Hello,
I am applying replicate left-sided i-padding to a tensor X with shape
torch.Size([1024, 5, 10, 50])
to obtain a tensor of size
torch.Size([1024, 5, 10, 55])
using the command
F.pad(X,pad=(i,0,0,0),mode='replicate')
Timing this operation in my notebook with %timeit
yields:
for i in range(1,20):
print(i,end=': ')
%timeit F.pad(X,pad=(i,0,0,0),mode='replicate')
1: 2.9 ms ± 89.2 µs per loop (mean ± std. dev. of 7 runs, 100 loops each)
2: 2.92 ms ± 97.1 µs per loop (mean ± std. dev. of 7 runs, 100 loops each)
3: 3.05 ms ± 26.8 µs per loop (mean ± std. dev. of 7 runs, 100 loops each)
4: 3.1 ms ± 36.6 µs per loop (mean ± std. dev. of 7 runs, 100 loops each)

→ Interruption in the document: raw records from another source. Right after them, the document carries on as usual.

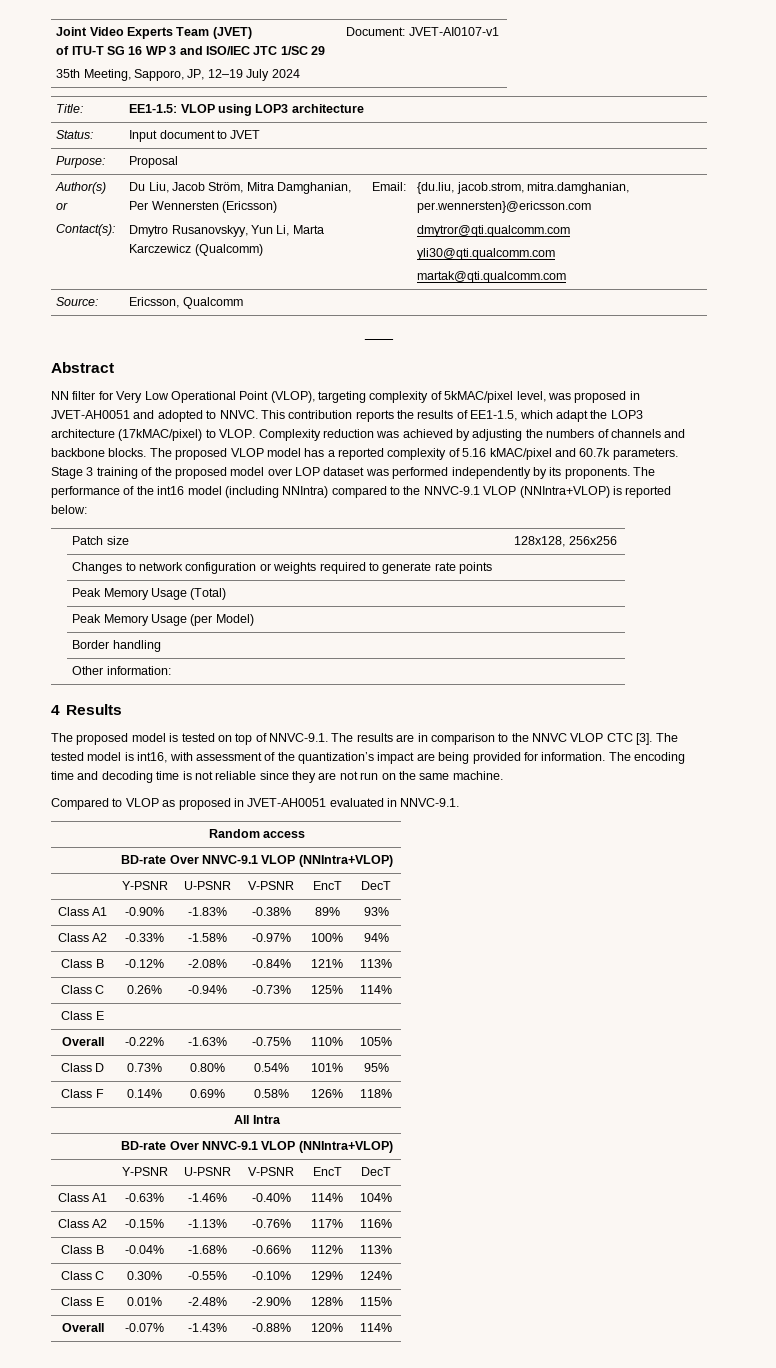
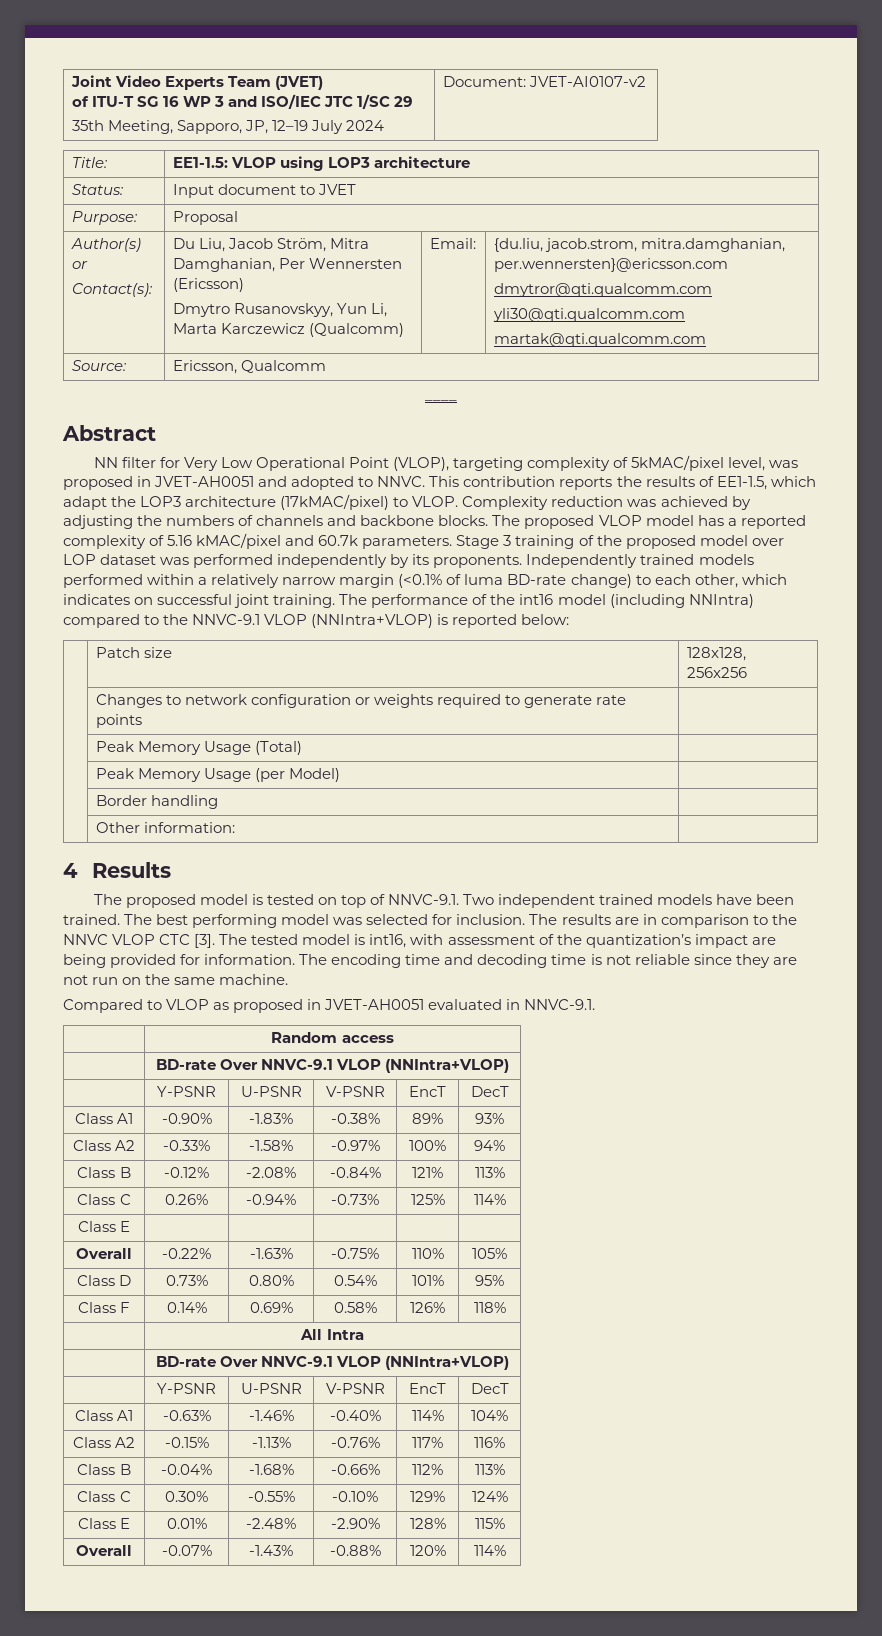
  Joint Video Experts Team (JVET)
  of ITU-T SG 16 WP 3 and ISO/IEC JTC 1/SC 29
- 35th Meeting, Sapporo, JP, 12–19 July 2024 | Document: JVET-AI0107-v1
+ 35th Meeting, Sapporo, JP, 12–19 July 2024 | Document: JVET-AI0107-v2
+ Independently trained models performed within a relatively narrow margin (<0.1% of luma BD-rate change) to each other, which indicates on successful joint training.
- The proposed model is tested on top of NNVC-9.1. The results are in comparison to the NNVC VLOP CTC [3].
+ The proposed model is tested on top of NNVC-9.1. Two independent trained models have been trained. The best performing model was selected for inclusion. The results are in comparison to the NNVC VLOP CTC [3].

5: 3.1 ms ± 72.8 µs per loop (mean ± std. dev. of 7 runs, 100 loops each)
6: 3.21 ms ± 35.5 µs per loop (mean ± std. dev. of 7 runs, 100 loops each)
7: 3.2 ms ± 89 µs per loop (mean ± std. dev. of 7 runs, 100 loops each)
8: 3.28 ms ± 111 µs per loop (mean ± std. dev. of 7 runs, 100 loops each)
9: 3.4 ms ± 62.8 µs per loop (mean ± std. dev. of 7 runs, 100 loops each)
10: 3.42 ms ± 108 µs per loop (mean ± std. dev. of 7 runs, 100 loops each)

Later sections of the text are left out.